Mr. Simon Hughes (Southwark and Bermondsey): I am grateful to the hon. Member for Motherwell, South (Dr. Bray) for introducing the debate, but I take a fundamentally different view of the lessons to be learnt and I shall set out why. For the record, I must say that, last October--the time that is most relevant to the debate--I was not doing my current job on health for my party, and I was therefore not directly involved at the time.

I was appointed to my current job later in the autumn and, by doing by my own research and investigation, I have come to the conclusion that several severe questions have yet to be answered by Ministers and that they have not yet come clean. Something appears to be rotten in the state of the advisory system on the safety of drugs.
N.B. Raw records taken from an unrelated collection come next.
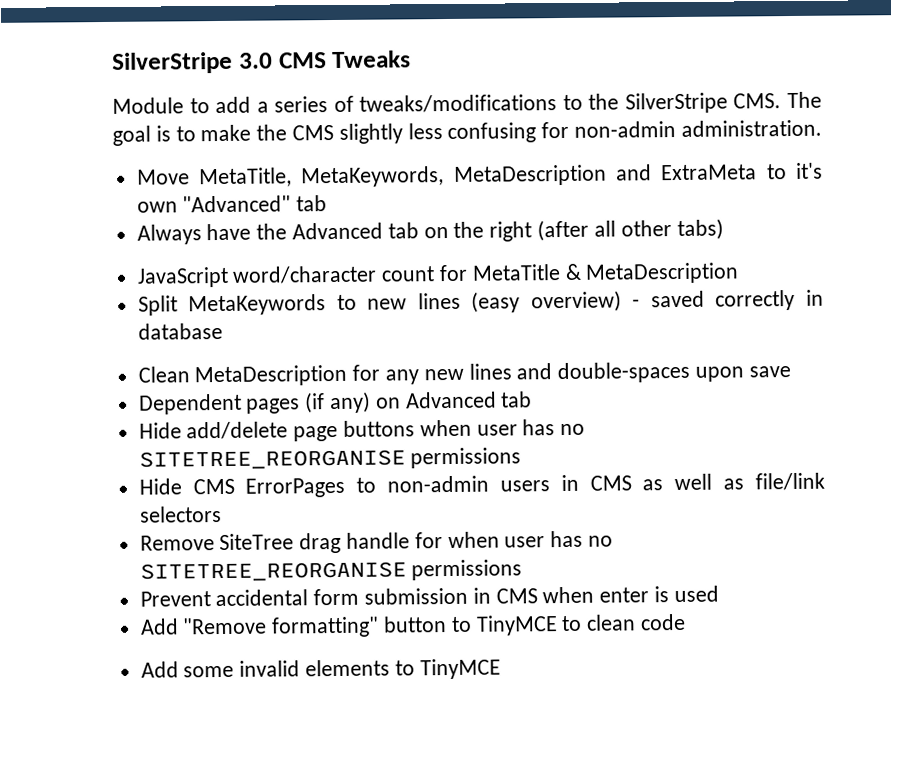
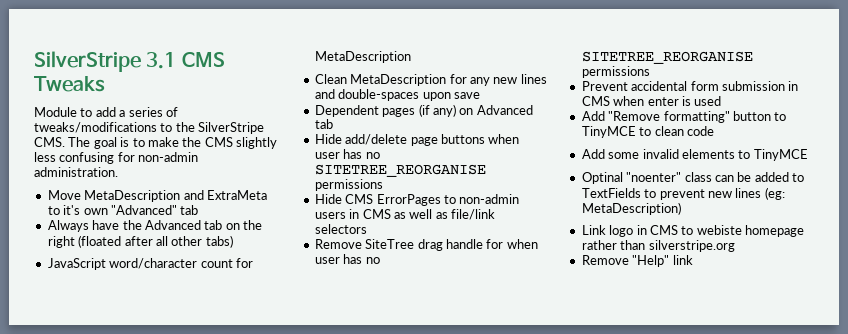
[112,51,273,74] SilverStripe 3.0 -> [34,51,177,72] SilverStripe 3.1
[198,166,445,188] MetaTitle, MetaKeywords, -> (81, 195) none
[537,219,590,242] (after -> [78,235,153,248] (floated after
[471,262,740,284] [137,289,824,316] [137,322,223,340] MetaTitle & MetaDescription // Split MetaKeywords to new lines (easy overview) - saved correctly in database -> [314,51,411,63] MetaDescription
(501, 669) none -> [581,172,804,184] [581,187,785,200] [581,202,681,215] [581,225,804,237] [581,240,735,252] [581,255,693,267] // Optinal "noenter" class can be added to TextFields to prevent new lines (eg: MetaDescription) // Link logo in CMS to webiste homepage rather than silverstripe.org // Remove "Help" link

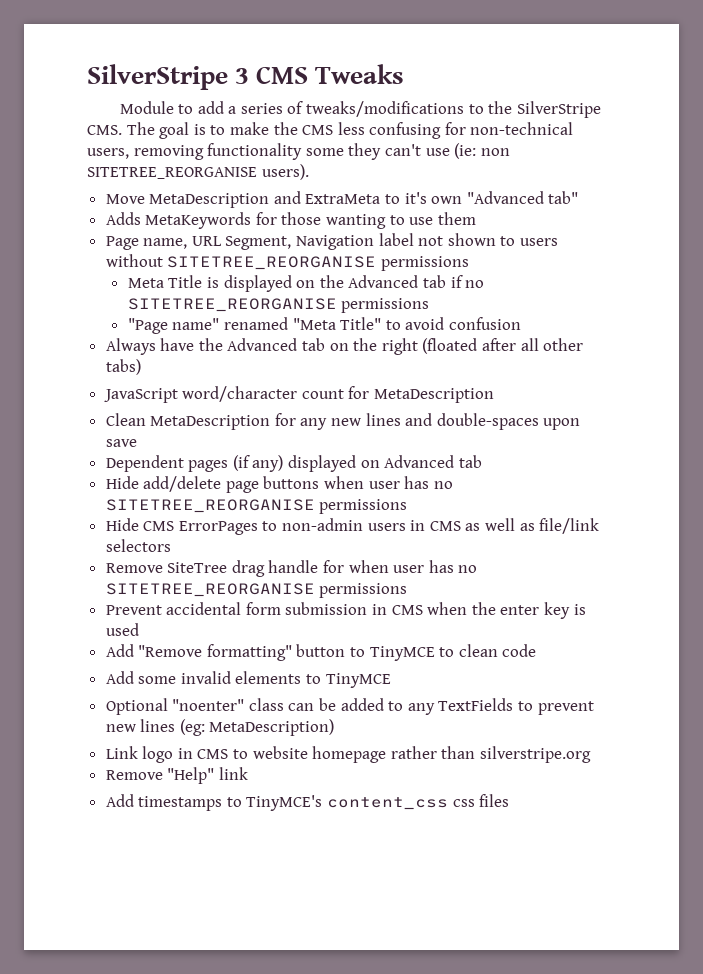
[34,51,177,72] SilverStripe 3.1 -> [87,64,250,90] SilverStripe 3
[236,137,277,149] slightly -> (334, 130) none
[138,152,199,162] [34,167,118,177] non-admin administration. -> [470,122,574,135] [87,143,510,160] [87,164,309,180] non-technical users, removing functionality some they can't use (ie: non SITETREE_REORGANISE users).
[110,205,199,215] "Advanced" tab -> [466,191,579,204] [105,212,476,229] [105,233,559,250] [105,254,469,271] [127,275,485,292] [127,298,430,313] [127,317,521,334] "Advanced tab" // Adds MetaKeywords for those wanting to use them // Page name, URL Segment, Navigation label not shown to users without SITETREE_REORGANISE permissions // Meta Title is displayed on the Advanced tab if no SITETREE_REORGANISE permissions // "Page name" renamed "Meta Title" to avoid confusion
(456, 110) none -> [288,455,357,472] displayed
[647,97,679,106] enter -> [471,602,571,619] the enter key
[581,172,623,184] Optinal -> [105,698,168,715] Optional
(804, 177) none -> [407,703,435,715] any
[696,225,742,235] webiste -> [252,746,308,759] website
(693, 260) none -> [105,794,510,811] // Add timestamps to TinyMCE's content_css css files

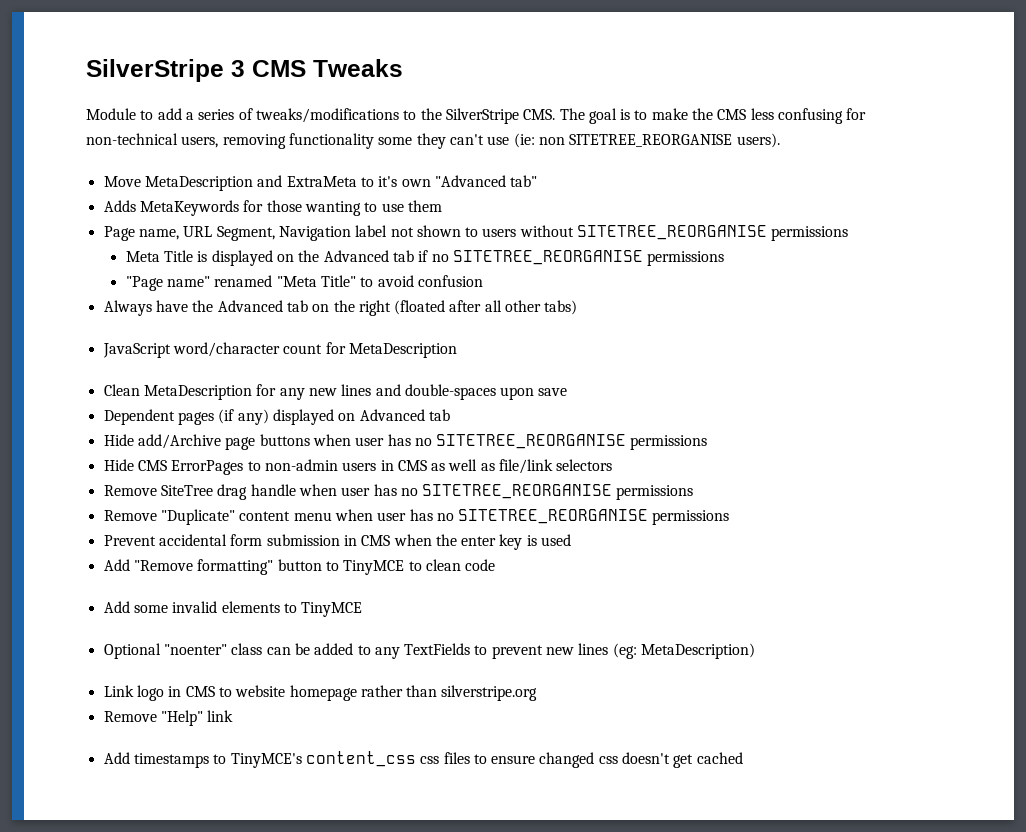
[143,476,222,492] add/delete -> [137,434,221,449] add/Archive
[323,560,345,573] for -> [298,484,694,500] [103,509,332,525] when user has no SITETREE_REORGANISE permissions // Remove "Duplicate" content menu
(510, 800) none -> [473,752,743,768] to ensure changed css doesn't get cached

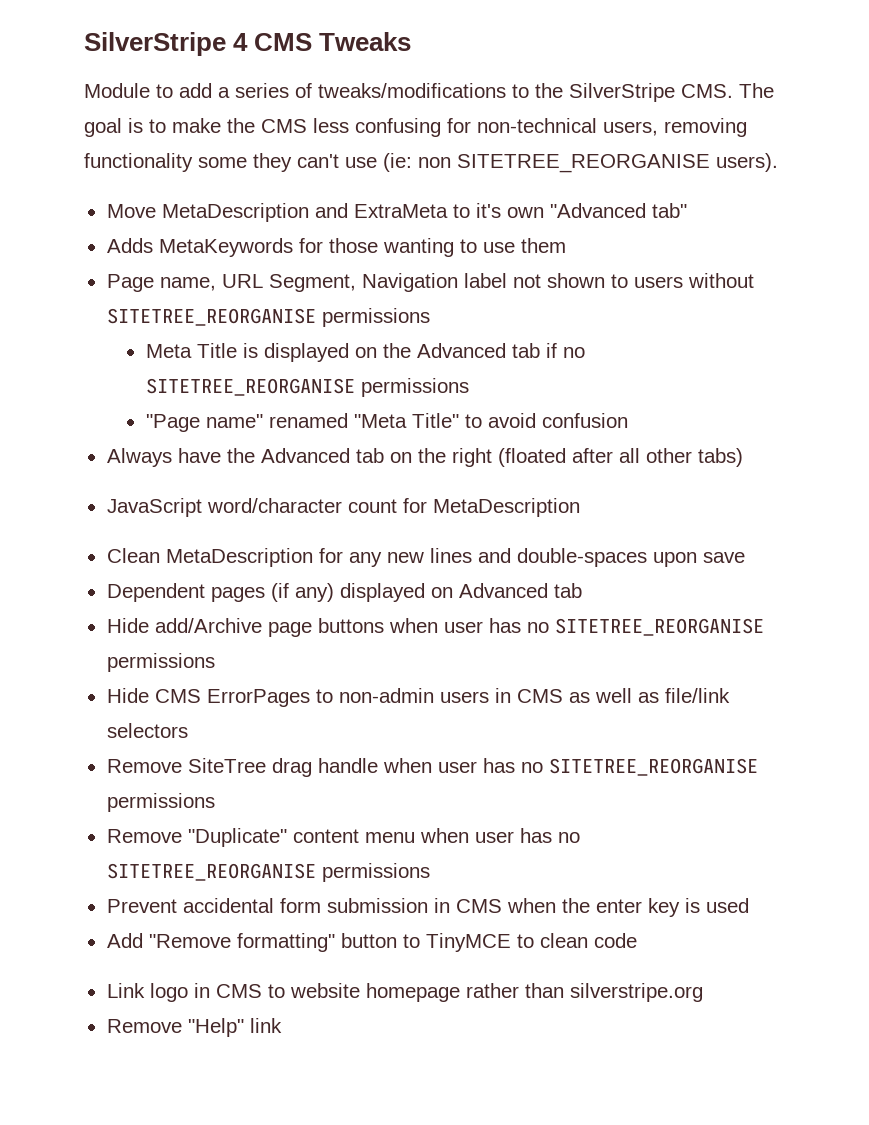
[86,59,245,82] SilverStripe 3 -> [84,32,249,56] SilverStripe 4
[103,601,363,617] [103,643,756,659] // Add some invalid elements to TinyMCE // Optional "noenter" class can be added to any TextFields to prevent new lines (eg: MetaDescription) -> (637, 940) none
[103,751,743,768] // Add timestamps to TinyMCE's content_css css files to ensure changed css doesn't get cached -> (282, 1025) none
I am not a conspiracy theorist, but I remain to be persuaded that politics and medical advice were not intermixed in this instance, with the serious result that the health of a considerable number of women was adversely affected--in one case, potentially, fatally.

About 1.5 million women were using third generation oral contraceptives during the second half of last year and, as the hon. Member for Motherwell, South said, a preponderance of them were young. They were much more likely to be prescribed what are called third generation oral contraceptives, the clearest definition of which, as I understand it, is those that contain one of two chemicals--desogestrel or gestodene. They are the type of products affected.

I want, first, to put on record what I understand to be the sequence of events surrounding the Government's announcement on birth control pills, and a letter sent to general practitioners, last October, which had the same sort of effect as their subsequent announcement on bovine spongiform encephalopathy--namely, that they caused people to change their habits. It is clear that, as a result of the announcement in October, a considerable number of women stopped taking a particular pill, or any pill. The result was that many women had either abortions or unwanted pregnancies.

No later than July last year, interim results of a World Health Organisation study into second and third generation oral contraceptives were issued. The results were sent to the Medicines Control Agency, the body with responsibility for regulation in Britain. On 19 September, the MCA requested a meeting with Professor Spitzer, one of the three academics referred to by the hon. Member for Motherwell, South. Spitzer is the author of the transnational report. The meeting took place on 9 and 10 October, and those who attended were given tables from the expedited analysis of the study. On 10 October, Professor Spitzer met the MCA and the Committee on Safety of Medicines sub-group, which specifically comprises the people who make the decisions and recommendations.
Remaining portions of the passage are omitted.